Some see a 'different' kind of Christian

Obama is a progressive Christian who blends the emotional fire of the African-American church, the ecumenical outlook of contemporary Protestantism, and the activism of the Social Gospel, a late 19th-century movement whose leaders faulted American churches for focusing too much on personal salvation while ignoring the conditions that led to pervasive poverty.

No other president has shared the hybrid faith that Obama displays, says Diana Butler Bass, a historian and author of “Christianity after Religion.”

“The kind of faith that Obama articulates is not the sort of Christianity that’s understood by the media or by a large swath of Christians in the U.S.,” says Bass, a progressive Christian. “He’s a different kind of Christian, and the media and the public awareness needs to reawaken to that fact.”

Some Christians, however, still see Obama as the “other.” He doesn’t act or talk like other Christians, says the Rev.
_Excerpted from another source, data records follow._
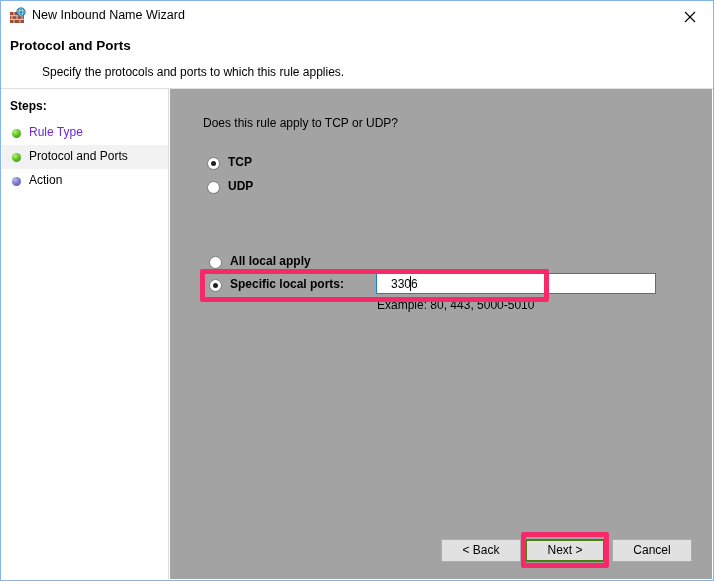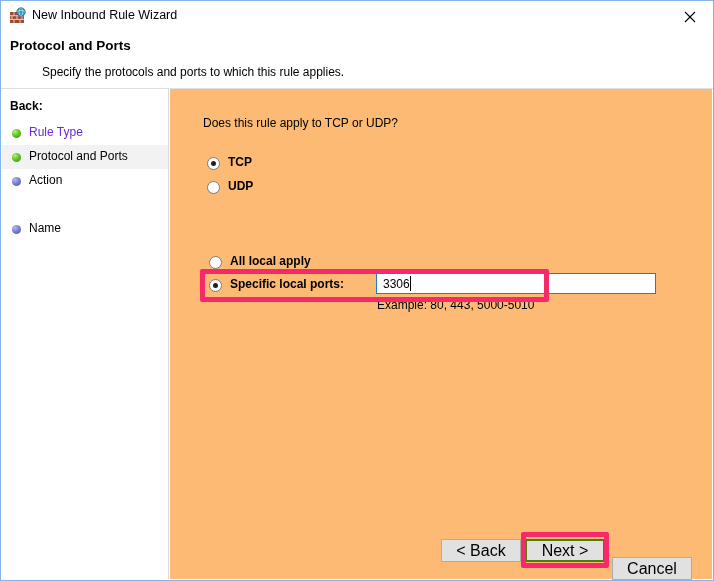--- a/index.html
+++ b/index.html
@@ -278,7 +278,7 @@
         <ellipse cx="12" cy="5" rx="1.8" ry="4.2" fill="none" stroke="#bfe7ff" stroke-width="0.6"></ellipse>
       </svg>
     </span>
-    <span id="title-text">New Inbound Rule Wizard</span>
+    <span id="title-text">New Inbound Name Wizard</span>
     <div id="close-button">
       <svg width="12" height="12" viewBox="0 0 12 12">
         <line x1="1" y1="1" x2="11" y2="11" stroke="#000000" stroke-width="1.1"></line>

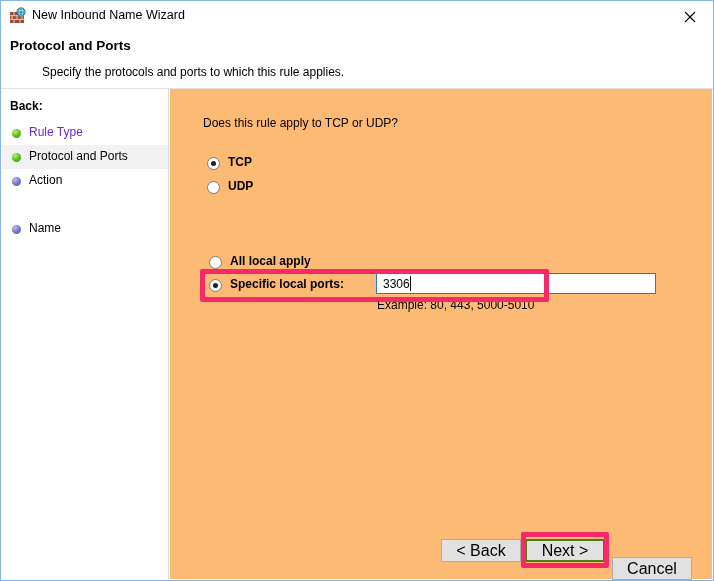--- a/index.html
+++ b/index.html
@@ -294,7 +294,7 @@
   <div id="header-rule"></div>
 
   <div id="sidebar">
-    <div id="steps-label">Back:</div>
+    <div id="steps-label">Steps:</div>
 
     <div class="step-row" style="top:32px;">
       <span class="step-bullet bullet-green"></span>

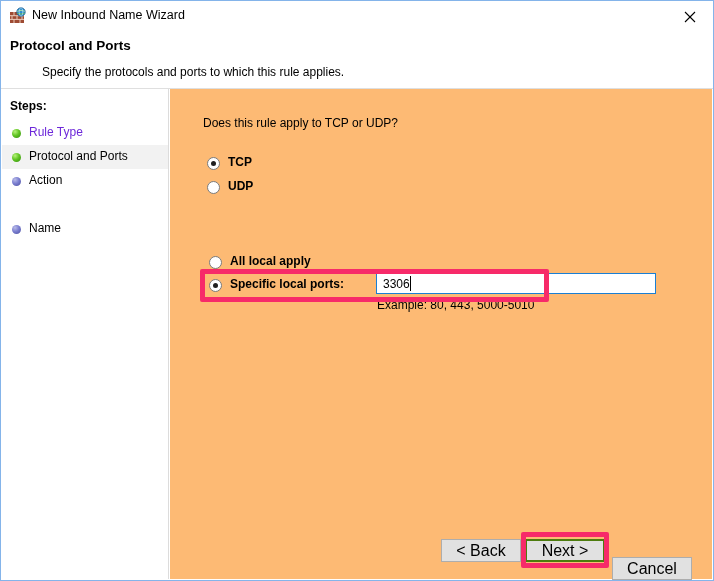--- a/index.html
+++ b/index.html
@@ -139,7 +139,7 @@
     left: 169px; top: 88px;
     right: 1px;
     bottom: 1px;
-    background: #fdba74;
+    background: #a3a3a3;
   }
 
   .question {

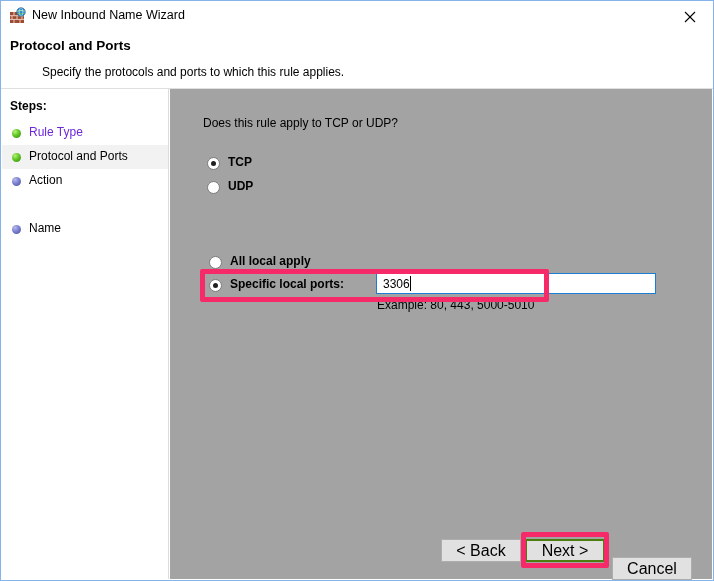--- a/index.html
+++ b/index.html
@@ -312,10 +312,6 @@
     </div>
 
 
-    <div class="step-row" style="top:128px;">
-      <span class="step-bullet bullet-blue"></span>
-      <span class="step-label">Name</span>
-    </div>
   </div>
 
   <div id="main">

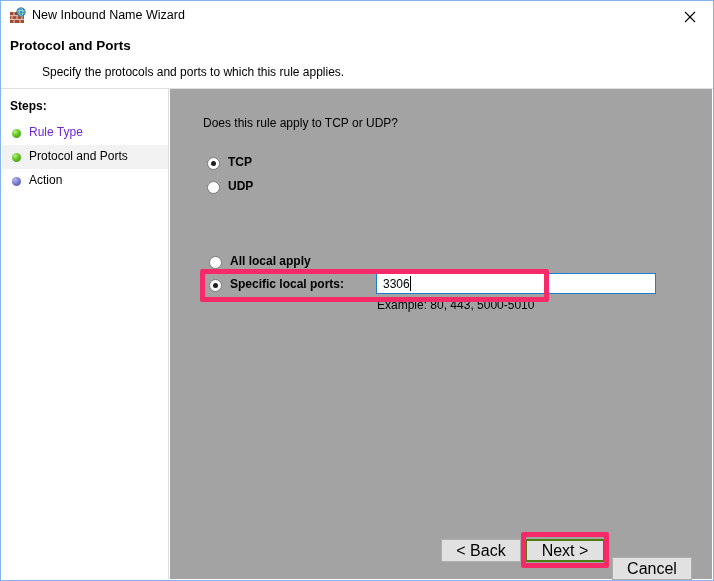--- a/index.html
+++ b/index.html
@@ -197,7 +197,7 @@
     font-family: "Liberation Sans", sans-serif;
     font-size: 12px;
     color: #000000;
-    padding: 0 0 0 6px;
+    padding: 0 0 0 14px;
     line-height: 19px;
     outline: none;
   }

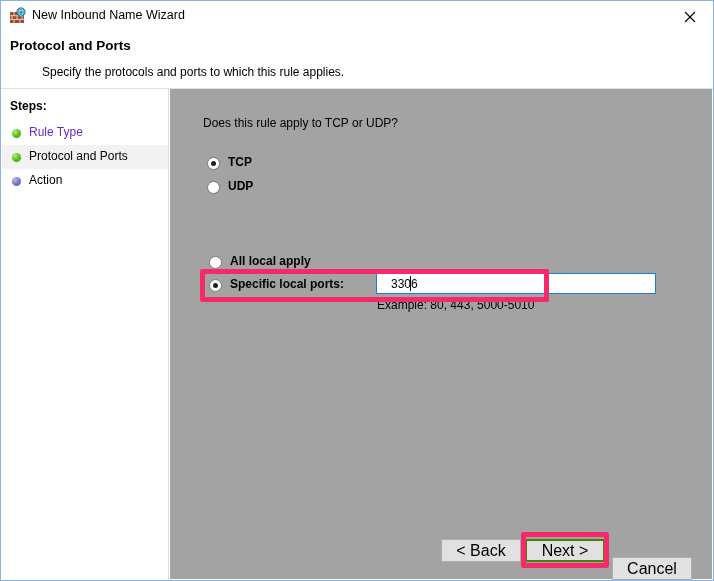--- a/index.html
+++ b/index.html
@@ -240,7 +240,7 @@
     background: #e1e1e1;
     border: 1px solid #adadad;
     font-family: "Liberation Sans", sans-serif;
-    font-size: 16px;
+    font-size: 12px;
     color: #000000;
     text-align: center;
     line-height: 21px;

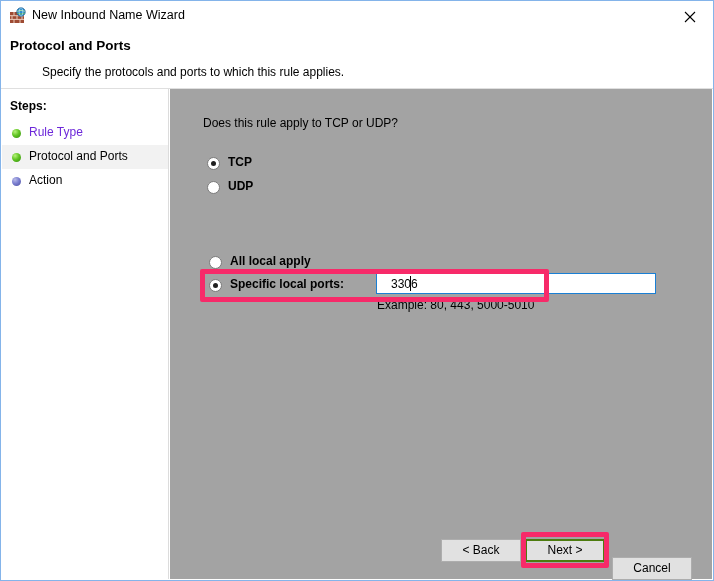--- a/index.html
+++ b/index.html
@@ -250,7 +250,7 @@
   #btn-back   { left: 440px; top: 538px; width: 80px; }
   #btn-next   { left: 524px; top: 538px; width: 80px;
                 border: 2px solid #4d7c0f; line-height: 19px; }
-  #btn-cancel { left: 611px; top: 538px; width: 80px; margin-top: 18px; }
+  #btn-cancel { left: 611px; top: 538px; width: 80px; }
 </style>
 </head>
 <body>

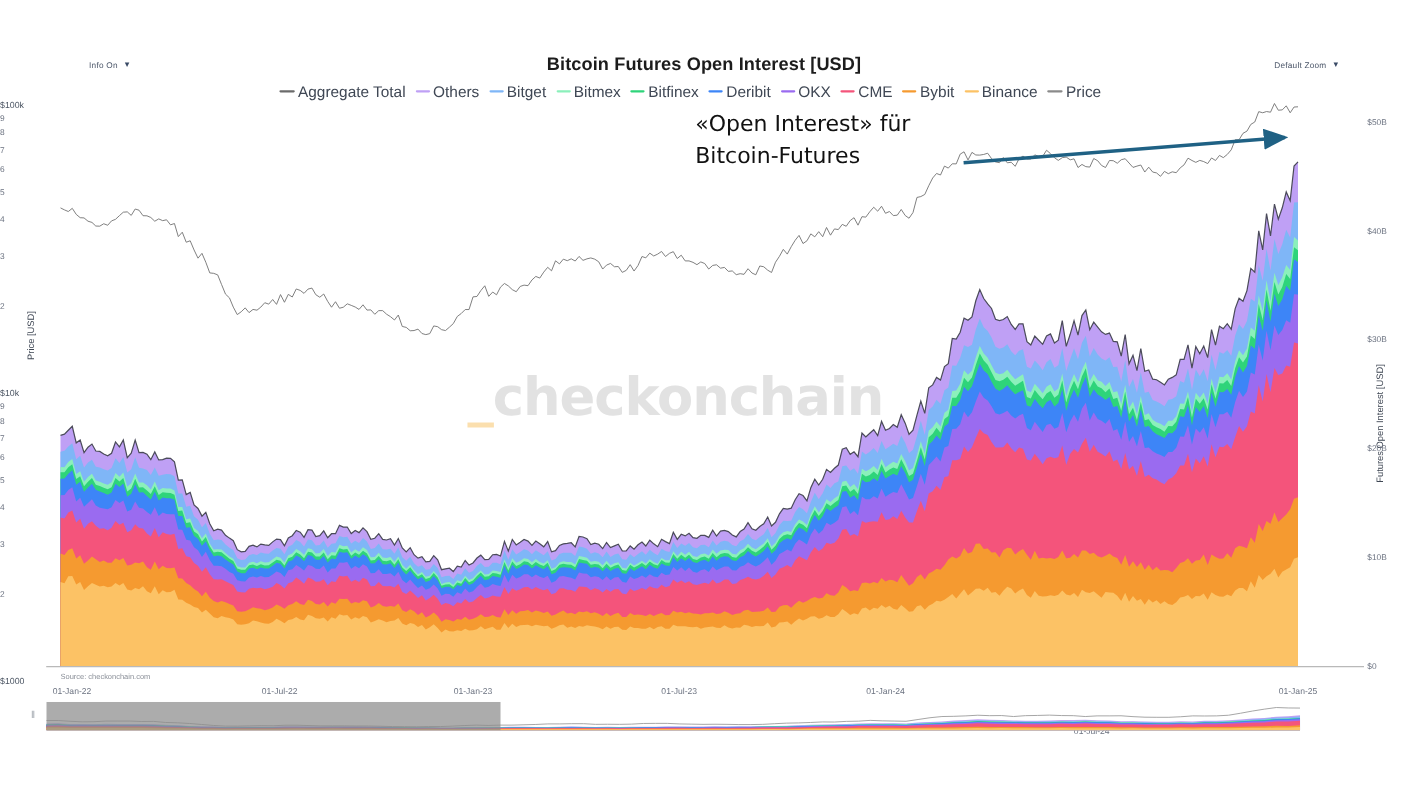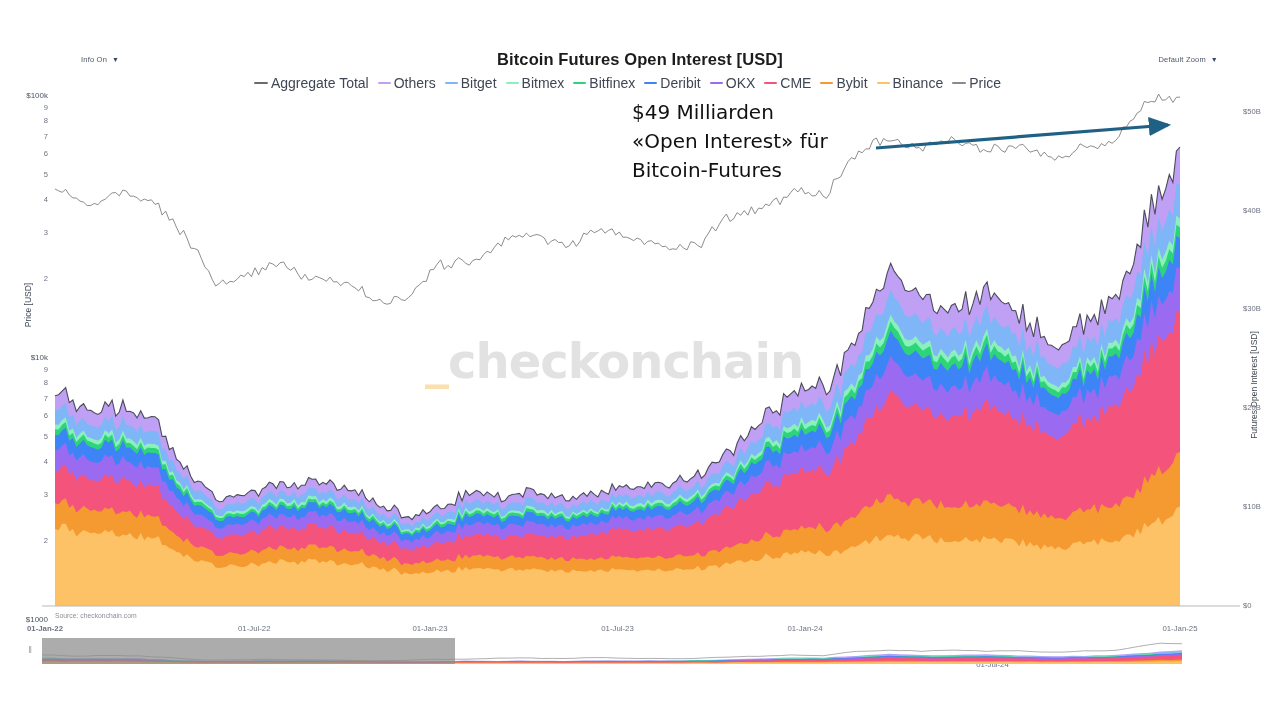--- a/index.html
+++ b/index.html
@@ -47,7 +47,7 @@
   
   .tick{position:absolute;font-size:7.6px;color:#6b7280;white-space:nowrap;}
   .tick.major{font-size:8px;color:#4b5563;}
-  .tick.left{text-align:right;}
+  .tick.left{}
   .tick.right{text-align:left;}
   .tick.xax{font-size:7.8px;color:#6b7280;}
 

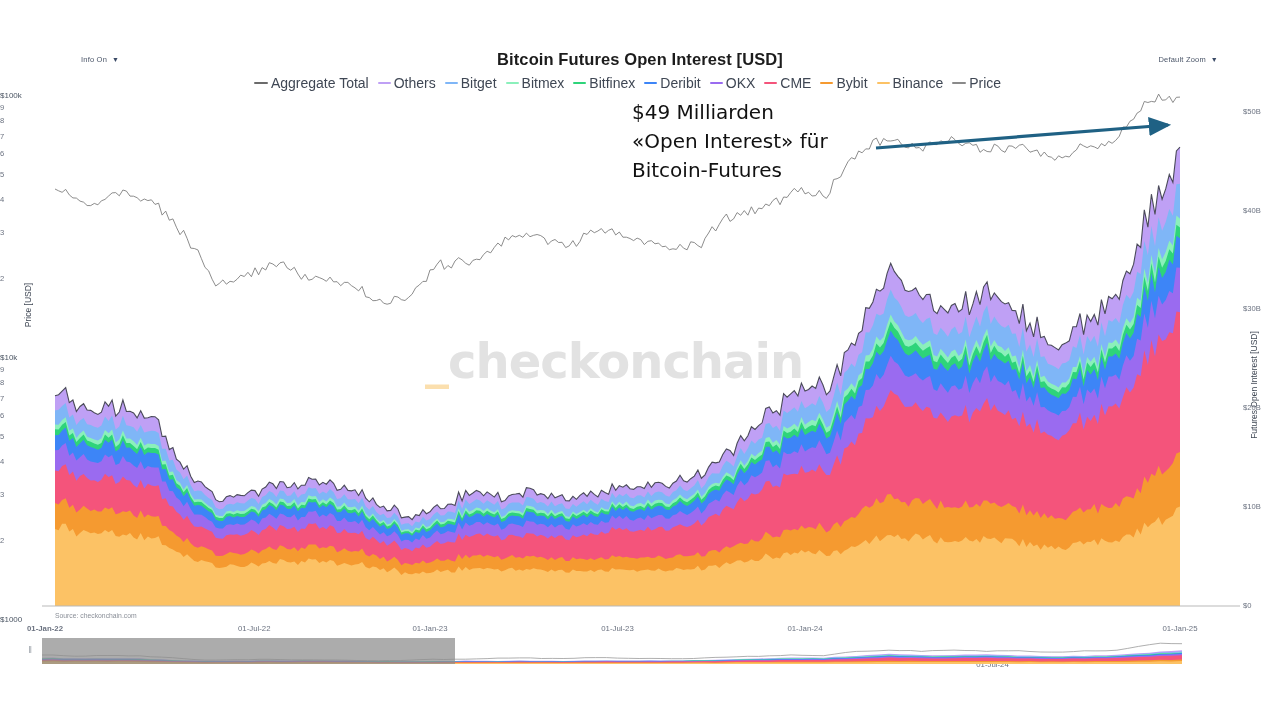--- a/index.html
+++ b/index.html
@@ -213,7 +213,6 @@
     </div>
 
   <div id="annotation">
-    <div>$49 Milliarden</div>
     <div>«Open Interest» für</div>
     <div>Bitcoin-Futures</div>
   </div>

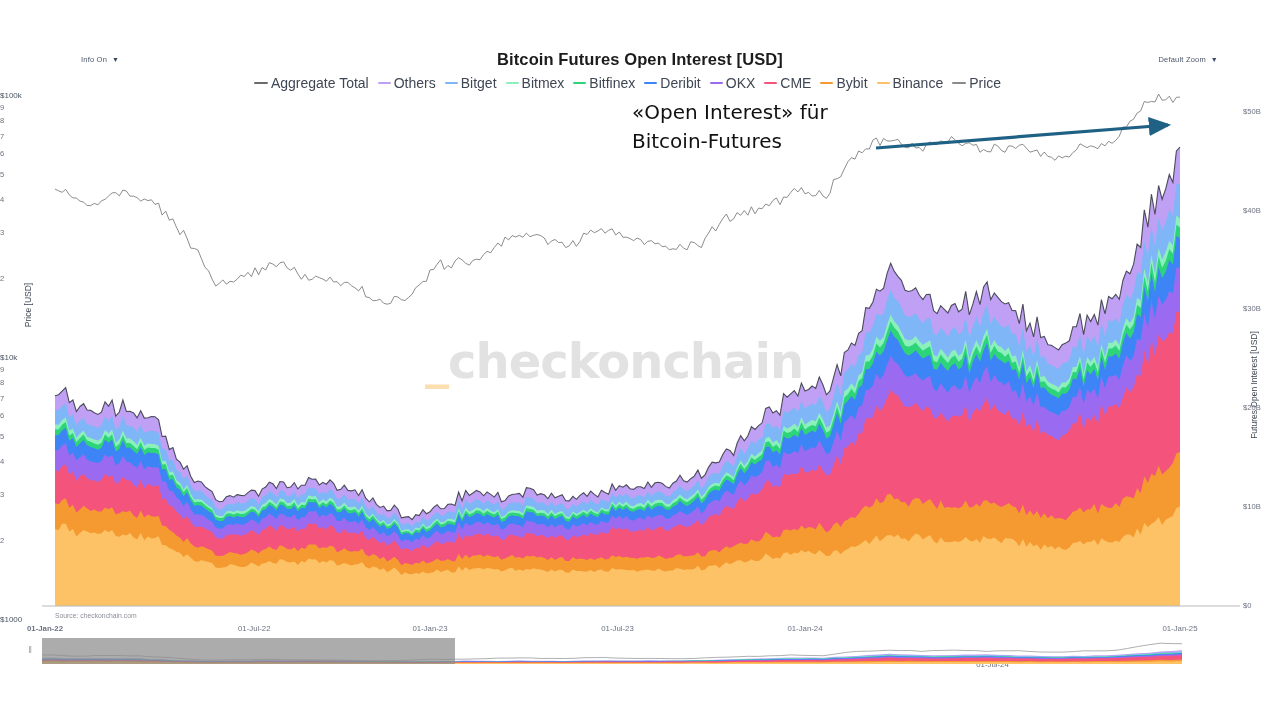--- a/index.html
+++ b/index.html
@@ -203,7 +203,7 @@
       <div class="tick right" style="left: 1243px; top: 601px;">$0</div>
     </div>
   <div id="ticks-x">
-      <div class="tick xax" style="left: 27px; width: 56px; text-align: left; top: 624px; font-weight: bold;">01-Jan-22</div>
+      <div class="tick xax" style="left: 27px; width: 56px; text-align: right; top: 624px;">01-Jan-22</div>
       <div class="tick xax" style="left: 214.5px; width: 56px; text-align: right; top: 624px;">01-Jul-22</div>
       <div class="tick xax" style="left: 402px; width: 56px; text-align: center; top: 624px;">01-Jan-23</div>
       <div class="tick xax" style="left: 589.5px; width: 56px; text-align: center; top: 624px;">01-Jul-23</div>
Gary Cass, a conservative Christian president of the Christian Anti-Defamation Commission.

“I just don’t see or hear in his accounts the kind of things that I’ve heard as a minister for over 25 years coming from the mouths of people who have genuinely converted to Christianity,” says Cass, pastor of Christ Church in San Diego.

Cass says he’s never heard Obama say he’s “born-again.” There’s no emotional conversion story to hang onto.

Obama talks about his faith and attends church, but Cass says that doesn’t mean he’s a Christian.

“Joining a church doesn’t mean you’re a Christian. “You can put me in the garage, but that doesn’t turn me into a car.”

The origins of Obama’s faith

The suspicion about Obama’s faith may seem odd at first because he’s written and spoken so much about his spiritual evolution in his two autobiographies, “Dreams of my Father” and “The Audacity of Hope.” Other books, like “The Faith of Obama” by Stephen Mansfield, also explore Obama’s beliefs.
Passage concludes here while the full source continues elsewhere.